* **Extracted records**:
--------------------------------

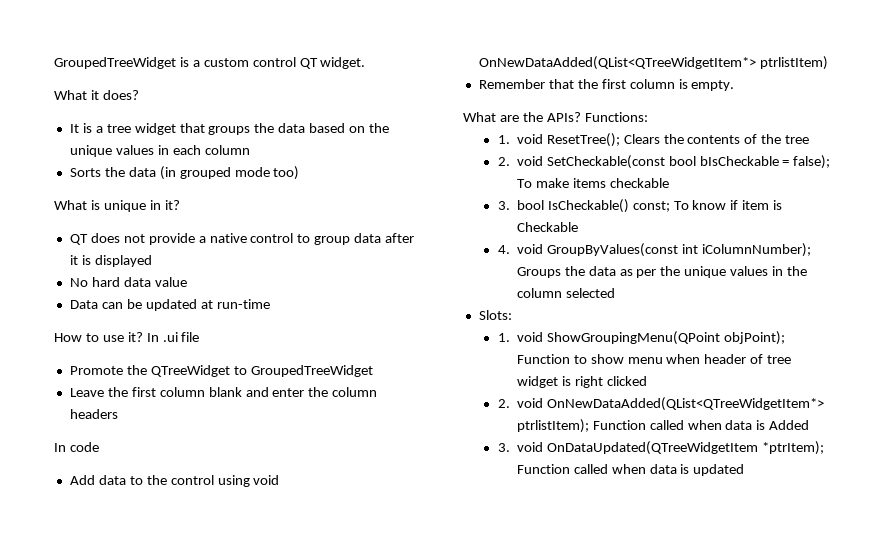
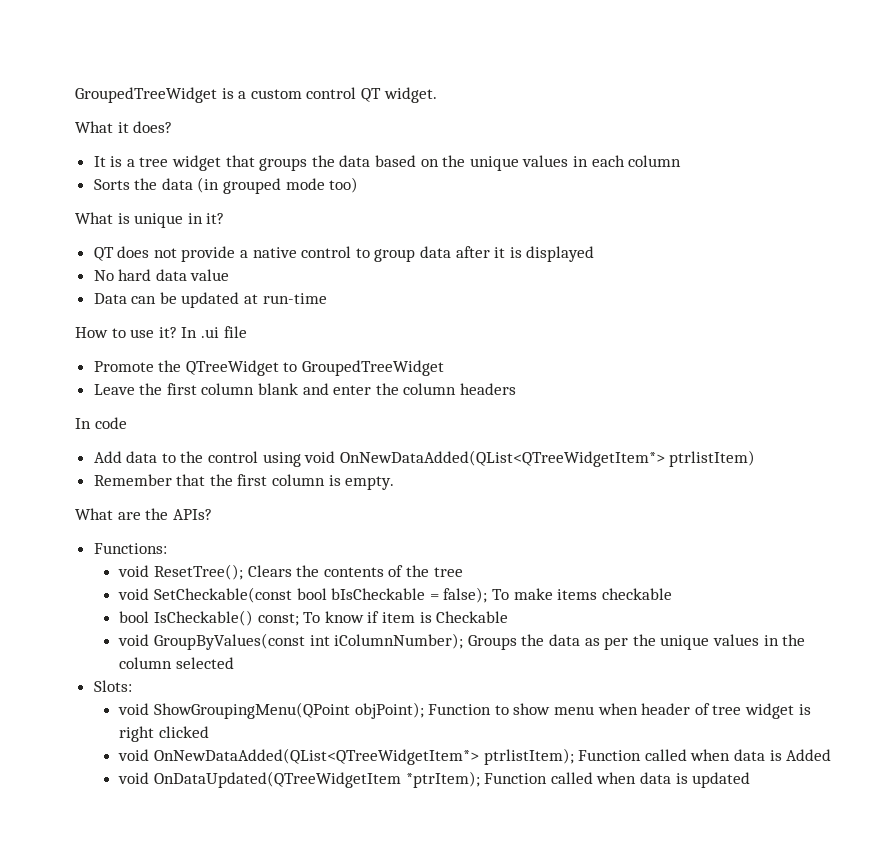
- What are the APIs? Functions:
+ What are the APIs?
+ Functions:
- 1. void ResetTree(); Clears the contents of the tree
+ void ResetTree(); Clears the contents of the tree
- 2. void SetCheckable(const bool bIsCheckable = false); To make items checkable
+ void SetCheckable(const bool bIsCheckable = false); To make items checkable
- 3. bool IsCheckable() const; To know if item is Checkable
+ bool IsCheckable() const; To know if item is Checkable
- 4. void GroupByValues(const int iColumnNumber); Groups the data as per the unique values in the column selected
+ void GroupByValues(const int iColumnNumber); Groups the data as per the unique values in the column selected
- 1. void ShowGroupingMenu(QPoint objPoint); Function to show menu when header of tree widget is right clicked
+ void ShowGroupingMenu(QPoint objPoint); Function to show menu when header of tree widget is right clicked
- 2. void OnNewDataAdded(QList<QTreeWidgetItem*> ptrlistItem); Function called when data is Added
+ void OnNewDataAdded(QList<QTreeWidgetItem*> ptrlistItem); Function called when data is Added
- 3. void OnDataUpdated(QTreeWidgetItem *ptrItem); Function called when data is updated
+ void OnDataUpdated(QTreeWidgetItem *ptrItem); Function called when data is updated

--------------------------------

* **Work to be completed**: Above are the records. Print exactly, and only, the lines from the line with "- 2. void SetCheckable(const" to the line with "- 4. void GroupByValues(const", both inclusive.

* **Response to the exercise**:
- 2. void SetCheckable(const bool bIsCheckable = false); To make items checkable
+ void SetCheckable(const bool bIsCheckable = false); To make items checkable
- 3. bool IsCheckable() const; To know if item is Checkable
+ bool IsCheckable() const; To know if item is Checkable
- 4. void GroupByValues(const int iColumnNumber); Groups the data as per the unique values in the column selected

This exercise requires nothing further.